··· Material for the task

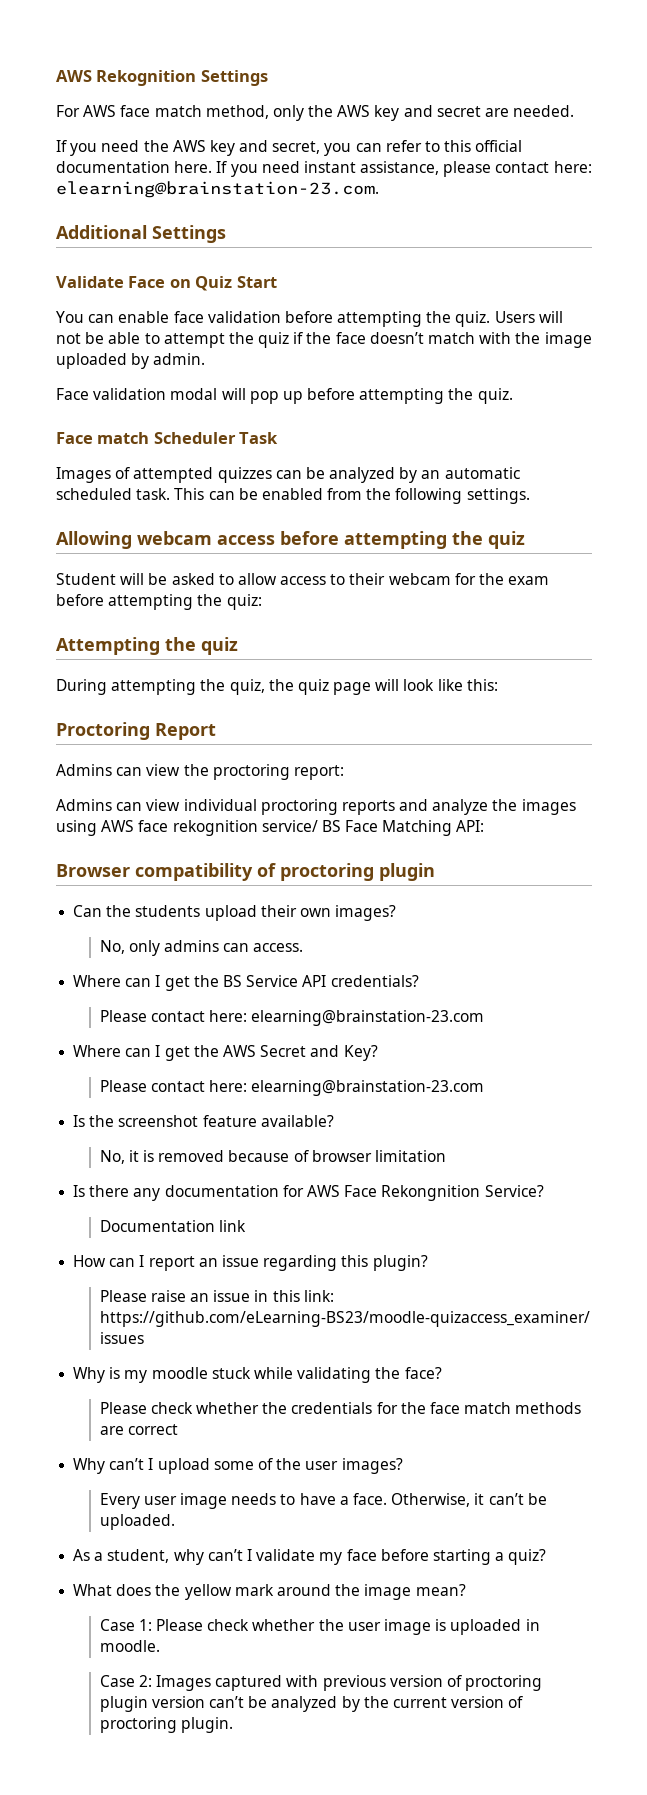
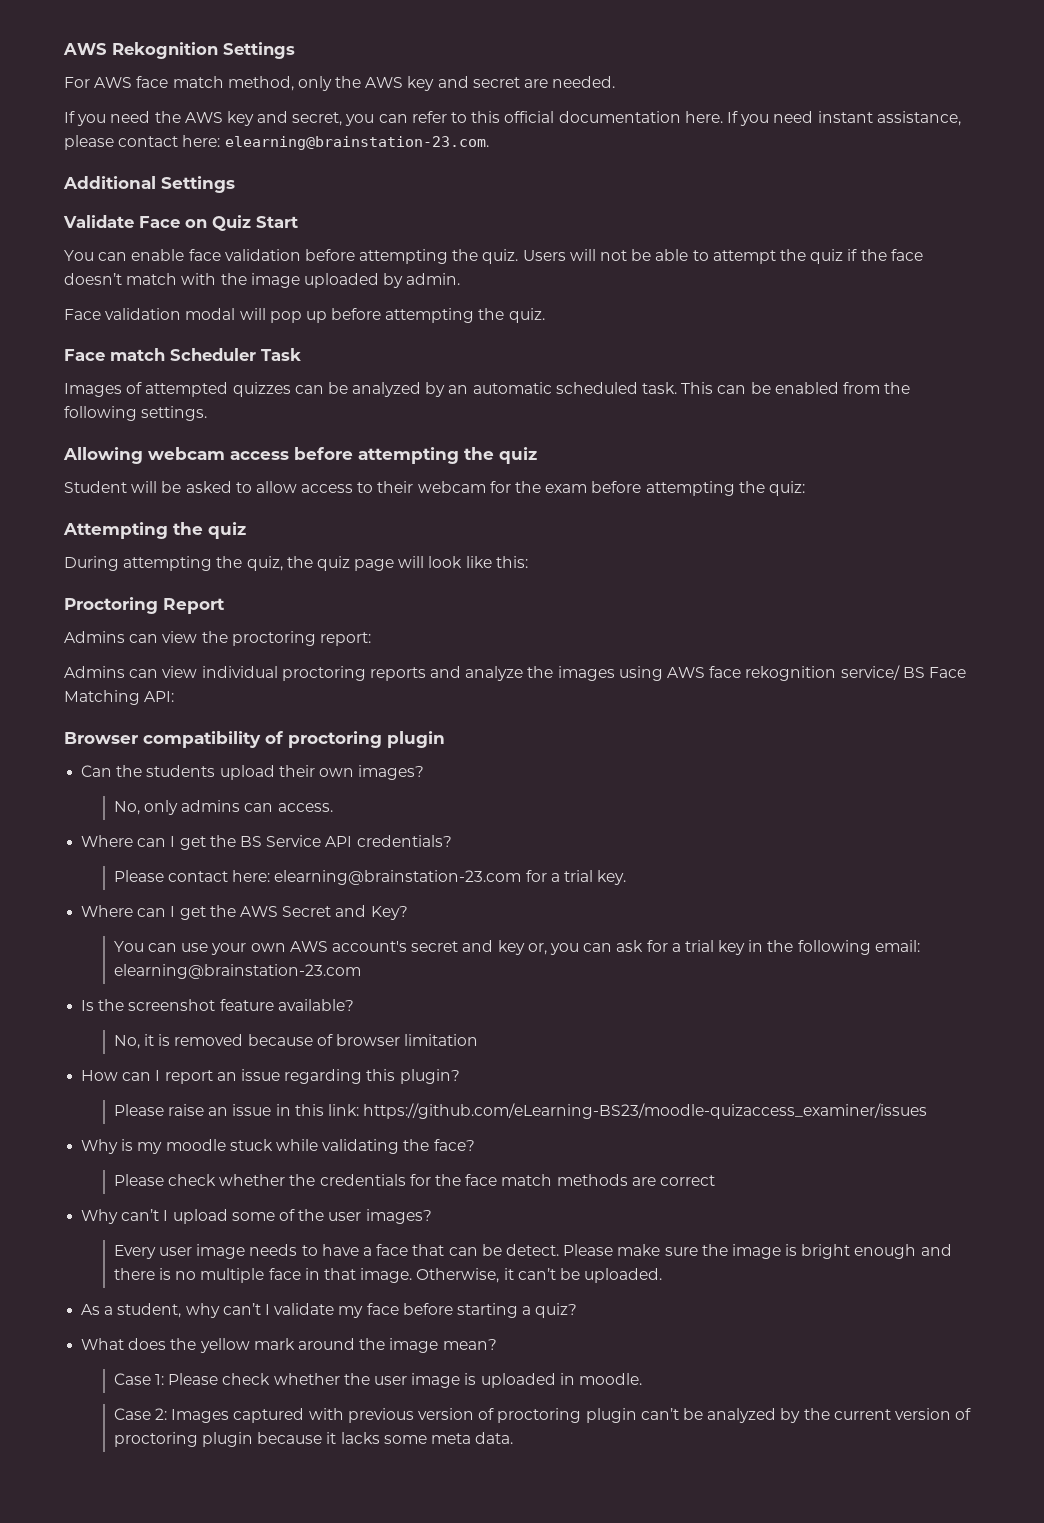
  Where can I get the BS Service API credentials?
- Please contact here: elearning@brainstation-23.com
+ Please contact here: elearning@brainstation-23.com for a trial key.
  Where can I get the AWS Secret and Key?
- Please contact here: elearning@brainstation-23.com
+ You can use your own AWS account's secret and key or, you can ask for a trial key in the following email: elearning@brainstation-23.com
- Is there any documentation for AWS Face Rekongnition Service?
- Documentation link
- Every user image needs to have a face.
+ Every user image needs to have a face that can be detect. Please make sure the image is bright enough and there is no multiple face in that image.
- Case 2: Images captured with previous version of proctoring plugin version can’t be analyzed by the current version of proctoring plugin.
+ Case 2: Images captured with previous version of proctoring plugin can’t be analyzed by the current version of proctoring plugin because it lacks some meta data.

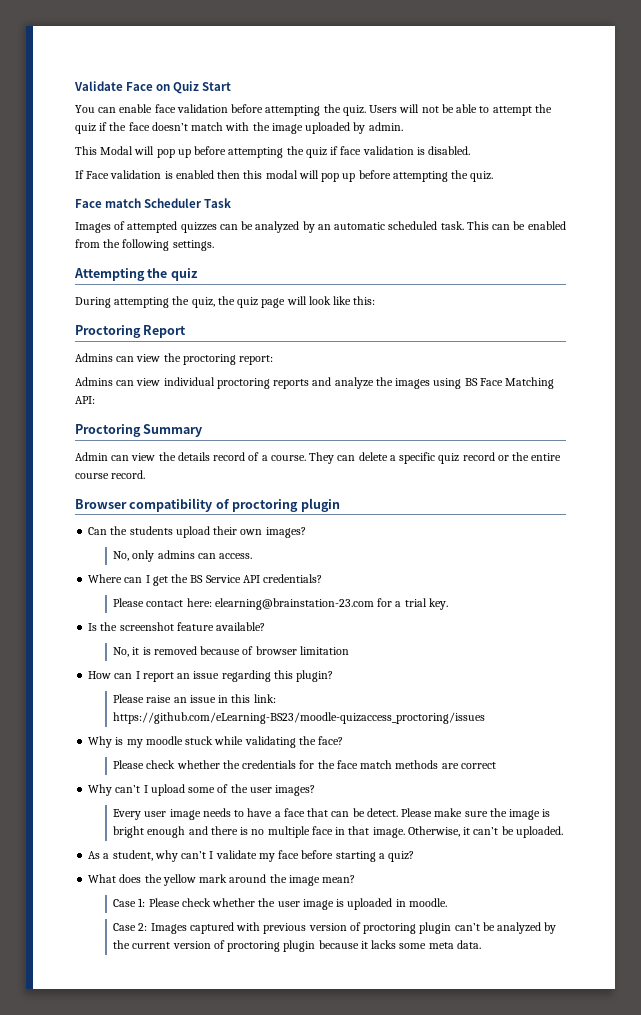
- AWS Rekognition Settings
- For AWS face match method, only the AWS key and secret are needed.
- If you need the AWS key and secret, you can refer to this official documentation here. If you need instant assistance, please contact here: elearning@brainstation-23.com.
- Additional Settings
- Face validation modal will pop up before attempting the quiz.
+ This Modal will pop up before attempting the quiz if face validation is disabled.
+ If Face validation is enabled then this modal will pop up before attempting the quiz.
- Allowing webcam access before attempting the quiz
- Student will be asked to allow access to their webcam for the exam before attempting the quiz:
- Admins can view individual proctoring reports and analyze the images using AWS face rekognition service/ BS Face Matching API:
+ Admins can view individual proctoring reports and analyze the images using BS Face Matching API:
+ Proctoring Summary
+ Admin can view the details record of a course. They can delete a specific quiz record or the entire course record.
- Where can I get the AWS Secret and Key?
- You can use your own AWS account's secret and key or, you can ask for a trial key in the following email: elearning@brainstation-23.com
- Please raise an issue in this link: https://github.com/eLearning-BS23/moodle-quizaccess_examiner/issues
+ Please raise an issue in this link: https://github.com/eLearning-BS23/moodle-quizaccess_proctoring/issues

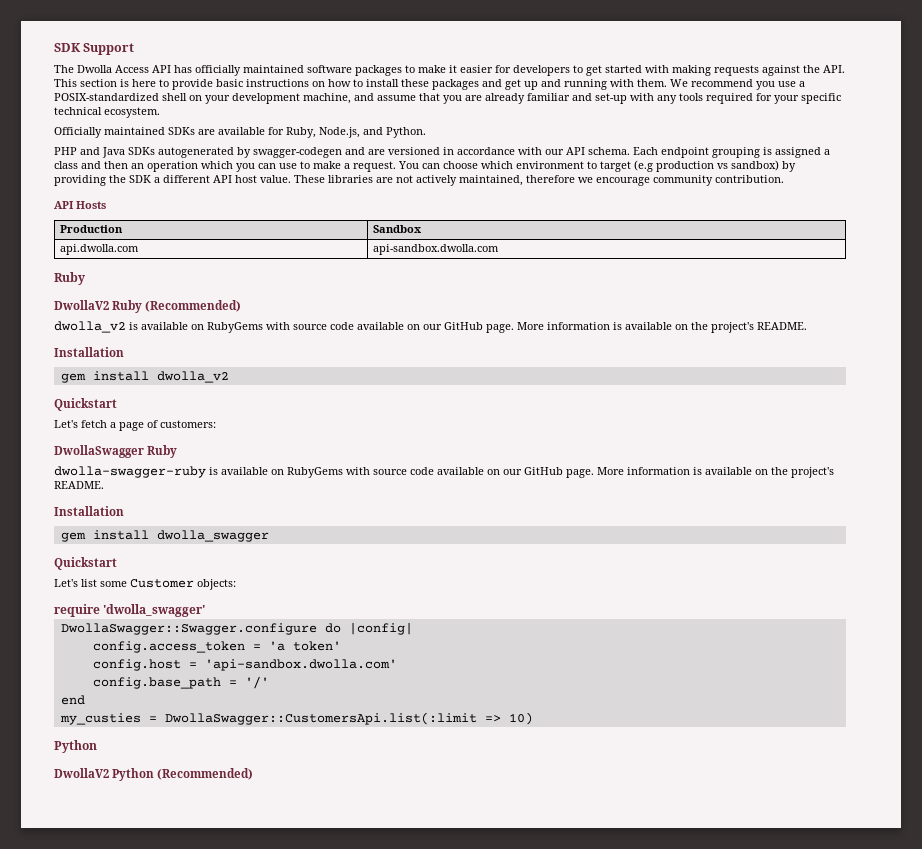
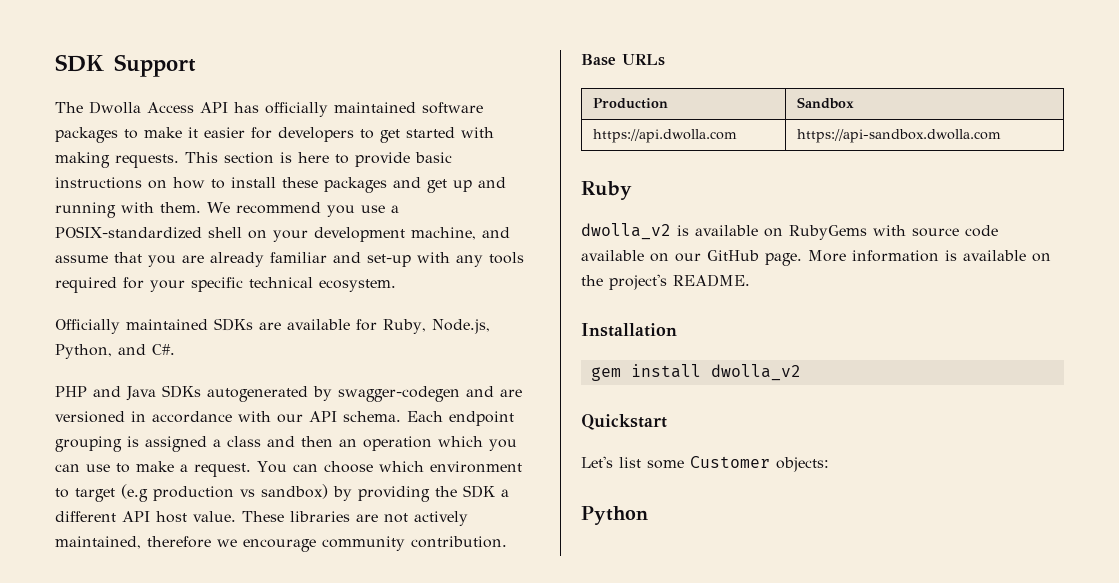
- The Dwolla Access API has officially maintained software packages to make it easier for developers to get started with making requests against the API. This section is here to provide basic instructions on how to install these packages and get up and running with them.
+ The Dwolla Access API has officially maintained software packages to make it easier for developers to get started with making requests. This section is here to provide basic instructions on how to install these packages and get up and running with them.
- Officially maintained SDKs are available for Ruby, Node.js, and Python.
+ Officially maintained SDKs are available for Ruby, Node.js, Python, and C#.
- API Hosts
+ Base URLs
- api.dwolla.com | api-sandbox.dwolla.com
+ https://api.dwolla.com | https://api-sandbox.dwolla.com
  Ruby
- DwollaV2 Ruby (Recommended)
- Let's fetch a page of customers:
- DwollaSwagger Ruby
- dwolla-swagger-ruby is available on RubyGems with source code available on our GitHub page. More information is available on the project's README.
- Installation
- gem install dwolla_swagger
- Quickstart
- require 'dwolla_swagger'
- DwollaSwagger::Swagger.configure do |config|
- config.access_token = 'a token'
- config.host = 'api-sandbox.dwolla.com'
- config.base_path = '/'
- end
- my_custies = DwollaSwagger::CustomersApi.list(:limit => 10)
  Python
- DwollaV2 Python (Recommended)

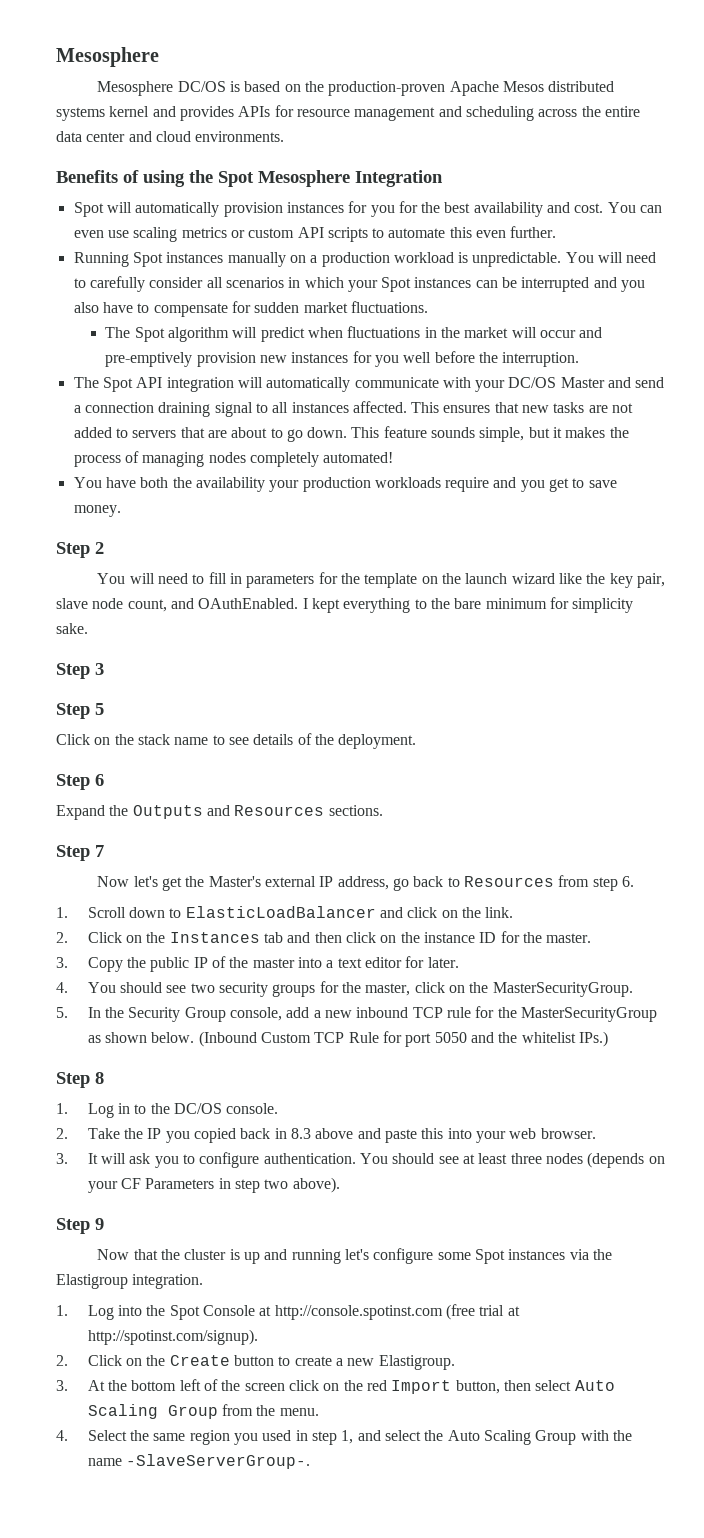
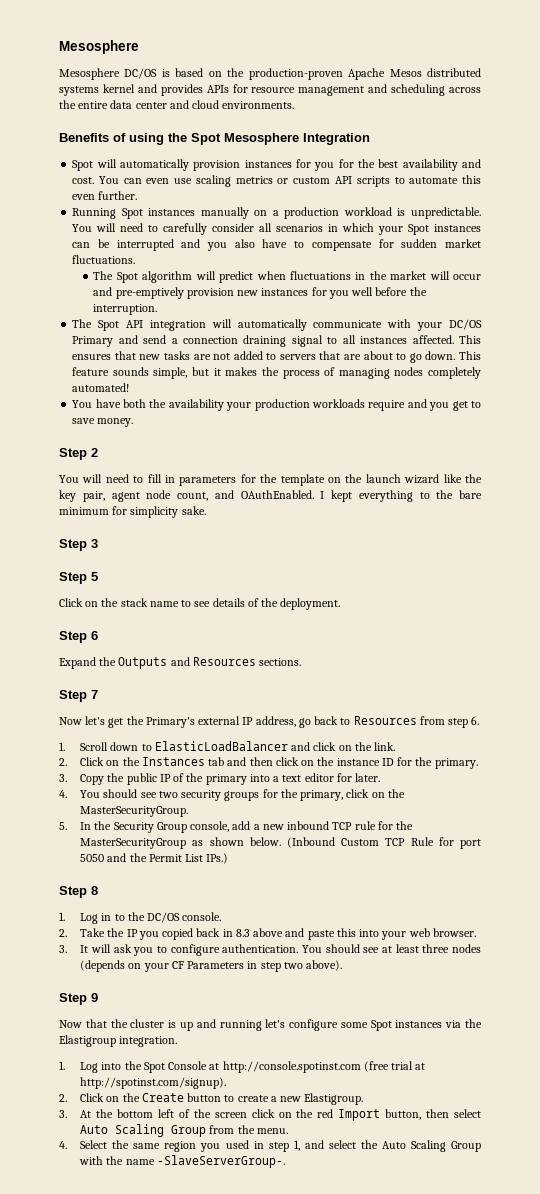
- The Spot API integration will automatically communicate with your DC/OS Master and send a connection draining signal to all instances affected.
+ The Spot API integration will automatically communicate with your DC/OS Primary and send a connection draining signal to all instances affected.
- You will need to fill in parameters for the template on the launch wizard like the key pair, slave node count, and OAuthEnabled.
+ You will need to fill in parameters for the template on the launch wizard like the key pair, agent node count, and OAuthEnabled.
- Now let's get the Master's external IP address, go back to Resources from step 6.
+ Now let's get the Primary's external IP address, go back to Resources from step 6.
- 2. Click on the Instances tab and then click on the instance ID for the master.
+ 2. Click on the Instances tab and then click on the instance ID for the primary.
- 3. Copy the public IP of the master into a text editor for later.
+ 3. Copy the public IP of the primary into a text editor for later.
- 4. You should see two security groups for the master, click on the MasterSecurityGroup.
+ 4. You should see two security groups for the primary, click on the MasterSecurityGroup.
- (Inbound Custom TCP Rule for port 5050 and the whitelist IPs.)
+ (Inbound Custom TCP Rule for port 5050 and the Permit List IPs.)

······

> [Task brief]: Print all of the records shown above exactly, leaving out each picture.

> [Task result]:
  Where can I get the BS Service API credentials?
- Please contact here: elearning@brainstation-23.com
+ Please contact here: elearning@brainstation-23.com for a trial key.
  Where can I get the AWS Secret and Key?
- Please contact here: elearning@brainstation-23.com
+ You can use your own AWS account's secret and key or, you can ask for a trial key in the following email: elearning@brainstation-23.com
- Is there any documentation for AWS Face Rekongnition Service?
- Documentation link
- Every user image needs to have a face.
+ Every user image needs to have a face that can be detect. Please make sure the image is bright enough and there is no multiple face in that image.
- Case 2: Images captured with previous version of proctoring plugin version can’t be analyzed by the current version of proctoring plugin.
+ Case 2: Images captured with previous version of proctoring plugin can’t be analyzed by the current version of proctoring plugin because it lacks some meta data.

- AWS Rekognition Settings
- For AWS face match method, only the AWS key and secret are needed.
- If you need the AWS key and secret, you can refer to this official documentation here. If you need instant assistance, please contact here: elearning@brainstation-23.com.
- Additional Settings
- Face validation modal will pop up before attempting the quiz.
+ This Modal will pop up before attempting the quiz if face validation is disabled.
+ If Face validation is enabled then this modal will pop up before attempting the quiz.
- Allowing webcam access before attempting the quiz
- Student will be asked to allow access to their webcam for the exam before attempting the quiz:
- Admins can view individual proctoring reports and analyze the images using AWS face rekognition service/ BS Face Matching API:
+ Admins can view individual proctoring reports and analyze the images using BS Face Matching API:
+ Proctoring Summary
+ Admin can view the details record of a course. They can delete a specific quiz record or the entire course record.
- Where can I get the AWS Secret and Key?
- You can use your own AWS account's secret and key or, you can ask for a trial key in the following email: elearning@brainstation-23.com
- Please raise an issue in this link: https://github.com/eLearning-BS23/moodle-quizaccess_examiner/issues
+ Please raise an issue in this link: https://github.com/eLearning-BS23/moodle-quizaccess_proctoring/issues

- The Dwolla Access API has officially maintained software packages to make it easier for developers to get started with making requests against the API. This section is here to provide basic instructions on how to install these packages and get up and running with them.
+ The Dwolla Access API has officially maintained software packages to make it easier for developers to get started with making requests. This section is here to provide basic instructions on how to install these packages and get up and running with them.
- Officially maintained SDKs are available for Ruby, Node.js, and Python.
+ Officially maintained SDKs are available for Ruby, Node.js, Python, and C#.
- API Hosts
+ Base URLs
- api.dwolla.com | api-sandbox.dwolla.com
+ https://api.dwolla.com | https://api-sandbox.dwolla.com
  Ruby
- DwollaV2 Ruby (Recommended)
- Let's fetch a page of customers:
- DwollaSwagger Ruby
- dwolla-swagger-ruby is available on RubyGems with source code available on our GitHub page. More information is available on the project's README.
- Installation
- gem install dwolla_swagger
- Quickstart
- require 'dwolla_swagger'
- DwollaSwagger::Swagger.configure do |config|
- config.access_token = 'a token'
- config.host = 'api-sandbox.dwolla.com'
- config.base_path = '/'
- end
- my_custies = DwollaSwagger::CustomersApi.list(:limit => 10)
  Python
- DwollaV2 Python (Recommended)

- The Spot API integration will automatically communicate with your DC/OS Master and send a connection draining signal to all instances affected.
+ The Spot API integration will automatically communicate with your DC/OS Primary and send a connection draining signal to all instances affected.
- You will need to fill in parameters for the template on the launch wizard like the key pair, slave node count, and OAuthEnabled.
+ You will need to fill in parameters for the template on the launch wizard like the key pair, agent node count, and OAuthEnabled.
- Now let's get the Master's external IP address, go back to Resources from step 6.
+ Now let's get the Primary's external IP address, go back to Resources from step 6.
- 2. Click on the Instances tab and then click on the instance ID for the master.
+ 2. Click on the Instances tab and then click on the instance ID for the primary.
- 3. Copy the public IP of the master into a text editor for later.
+ 3. Copy the public IP of the primary into a text editor for later.
- 4. You should see two security groups for the master, click on the MasterSecurityGroup.
+ 4. You should see two security groups for the primary, click on the MasterSecurityGroup.
- (Inbound Custom TCP Rule for port 5050 and the whitelist IPs.)
+ (Inbound Custom TCP Rule for port 5050 and the Permit List IPs.)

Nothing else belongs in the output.